Neon22 commented 6 years ago

@SebKuzminsky "I like the idea of using an external library of geometry functions when possible. I didn't see polygon/path offsetting in the svgpathtools feature list, but maybe it's available without being enumerated there. Or maybe we can construct our own polygon offsetting code from their simpler primitives." Actually bottom of this page is enumerated some code for offsets. (may not be complete enough) Will it do ?

sumpfralle commented 6 years ago

Indeed it looks like the svgpathtools package would simply just do that without a lot of effort.

Thus I am tempted to add it as an optional provider for the offsetting functionality. The builtin method would be used as a fallback and announce a hint regarding the manual installation of svgpathtools in case of a no valid moves found situation.

What do you think?

SebKuzminsky commented 6 years ago

I'm generally opposed to having multiple ways of doing the same thing, within a package. It's twice as much code to test and support (for us devs), and it's twice as much to understand how to use (for users). I'd prefer to identify the best solution, and put all effort into making that work well for all users.

I believe svgpathtools is developed here: https://github.com/mathandy/svgpathtools

I don't yet know if svgpathtools is the external libaray we should use.

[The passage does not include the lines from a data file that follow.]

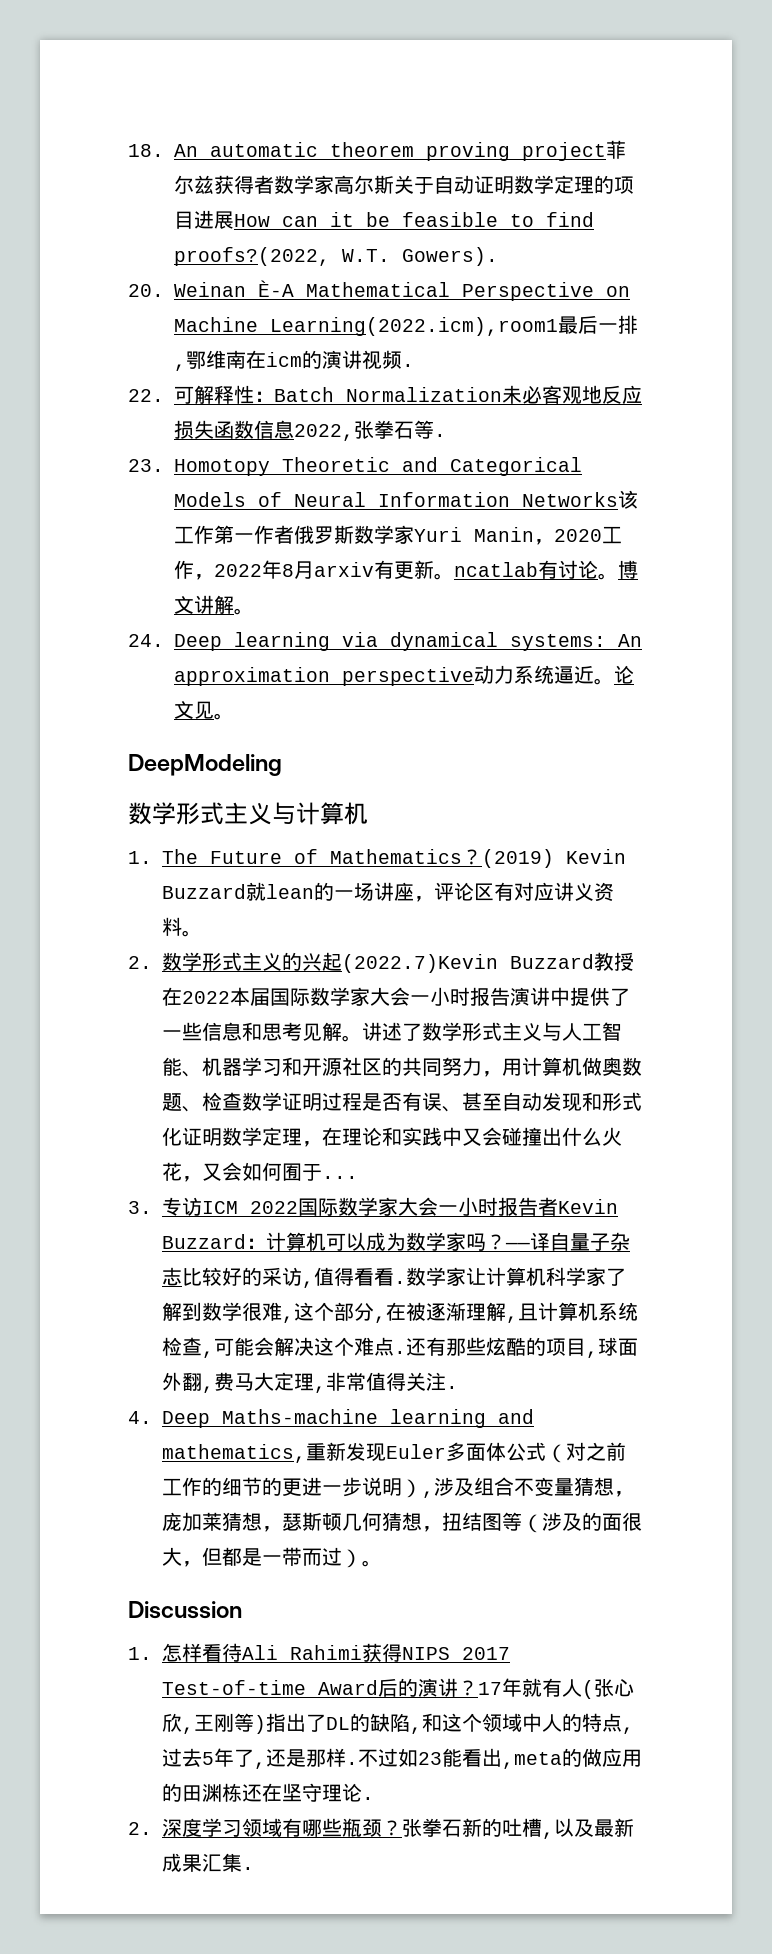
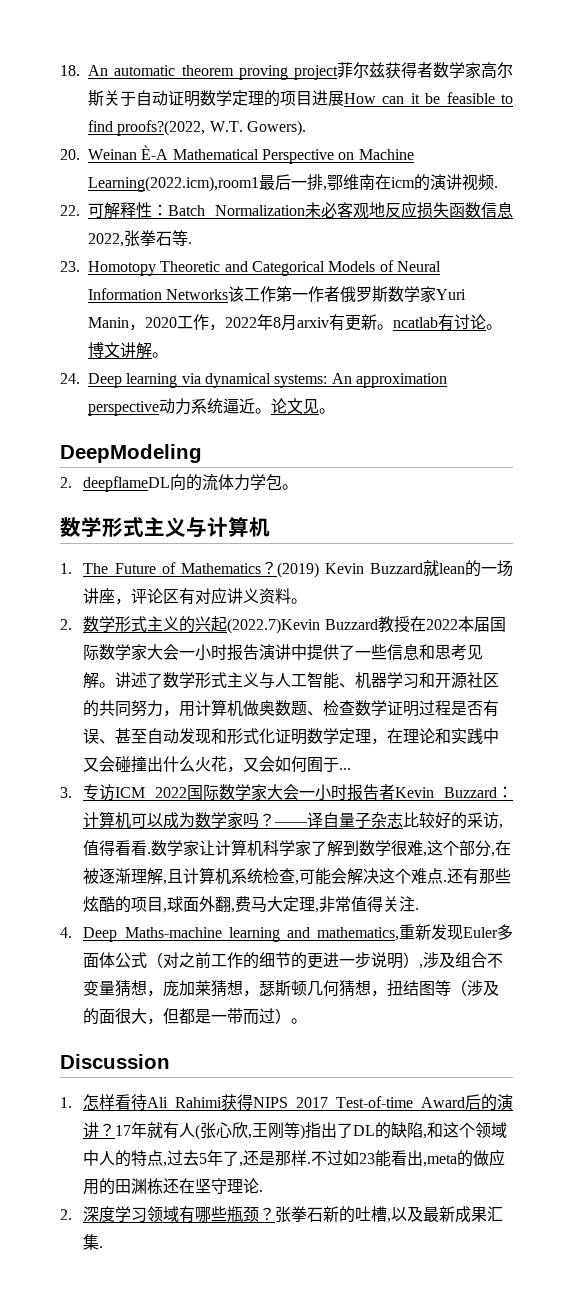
+ 2. deepflameDL向的流体力学包。

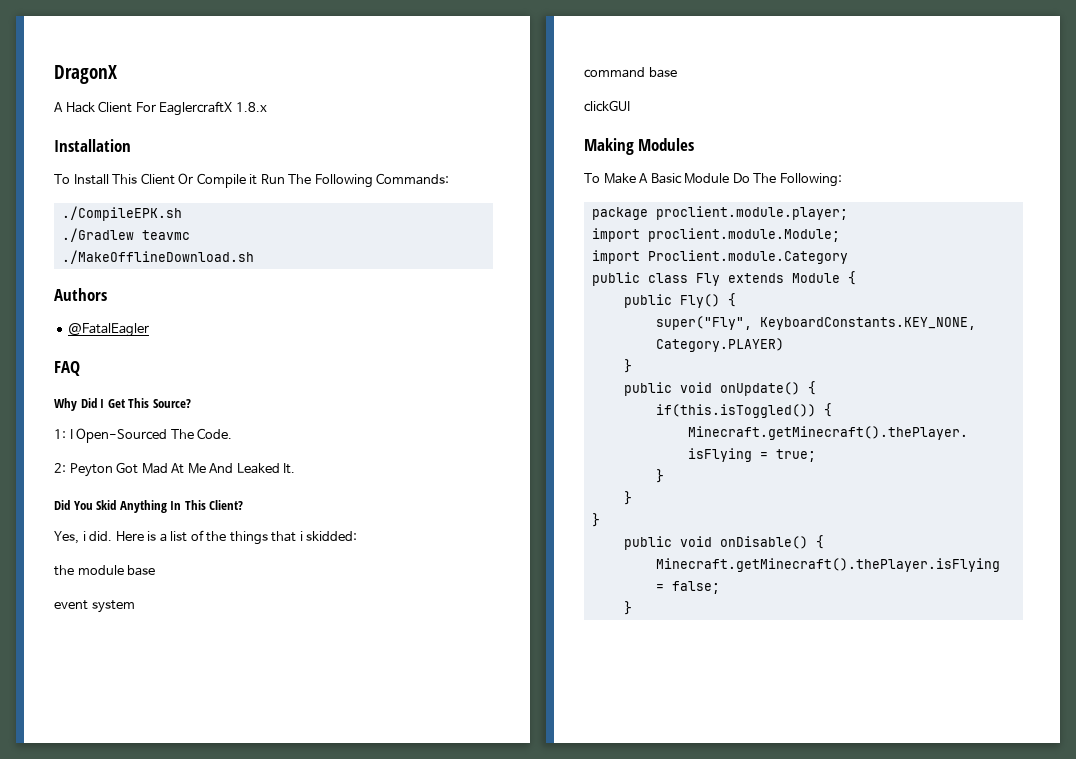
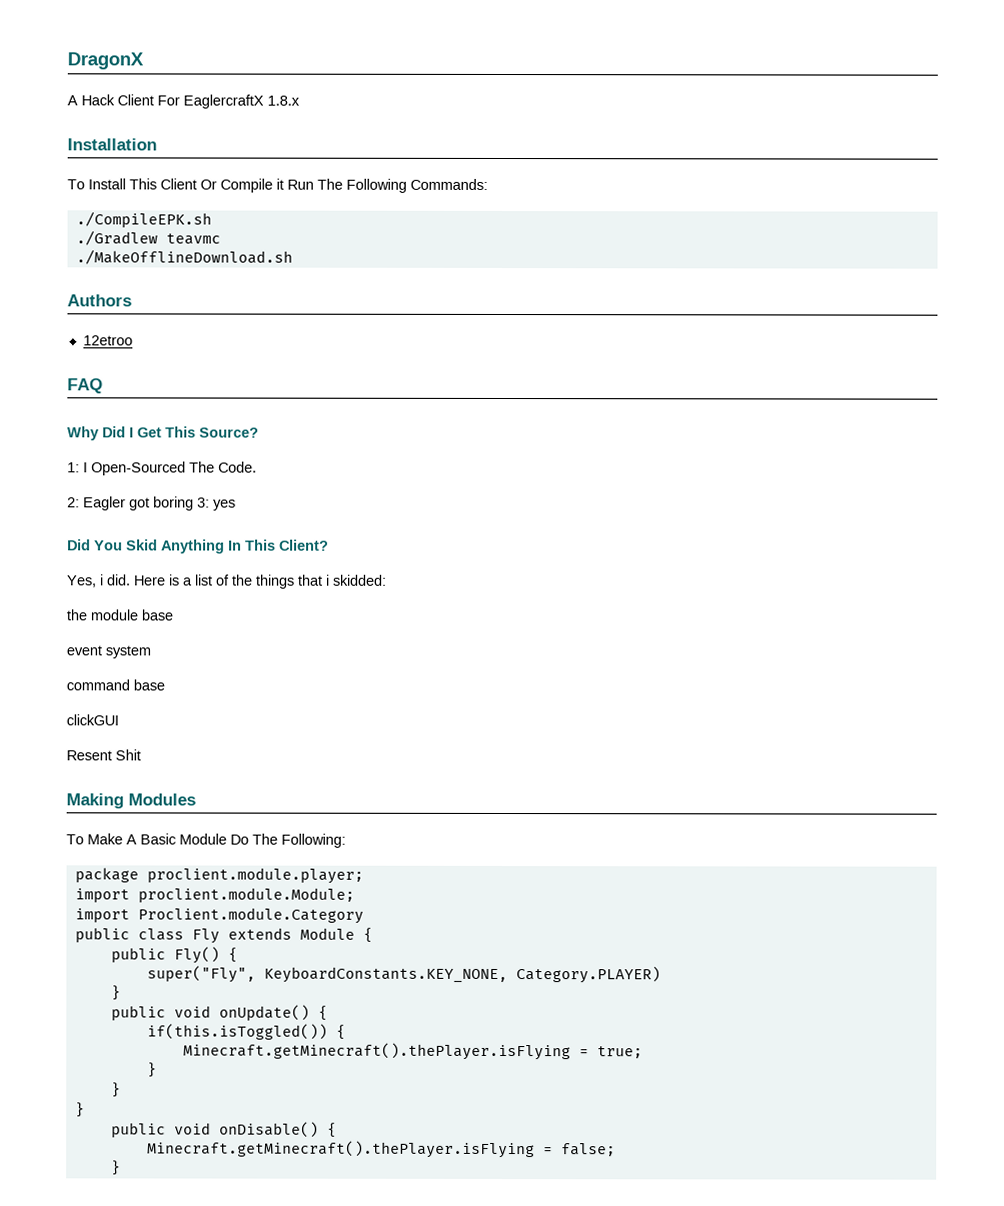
- @FatalEagler
+ 12etroo
- 2: Peyton Got Mad At Me And Leaked It.
+ 2: Eagler got boring 3: yes
+ Resent Shit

If it is, i think we have two options:

  1. Package svgpathtools as a debian package and have pycam Depend on it, or
  2. Include svgpathtools as a submodule in the pycam git repo and include it in the pycam package.
sumpfralle commented 6 years ago

I'd prefer to identify the best solution, and put all effort into making that work well for all users.

Agreed.

I really need to find a more precise way of saying "Personally I do not plan to put much effort into this specific topic" :)

sumpfralle commented 6 years ago

I summarized the state of the polygon offsetting algorithm and referred to the above thorough analysis in #114.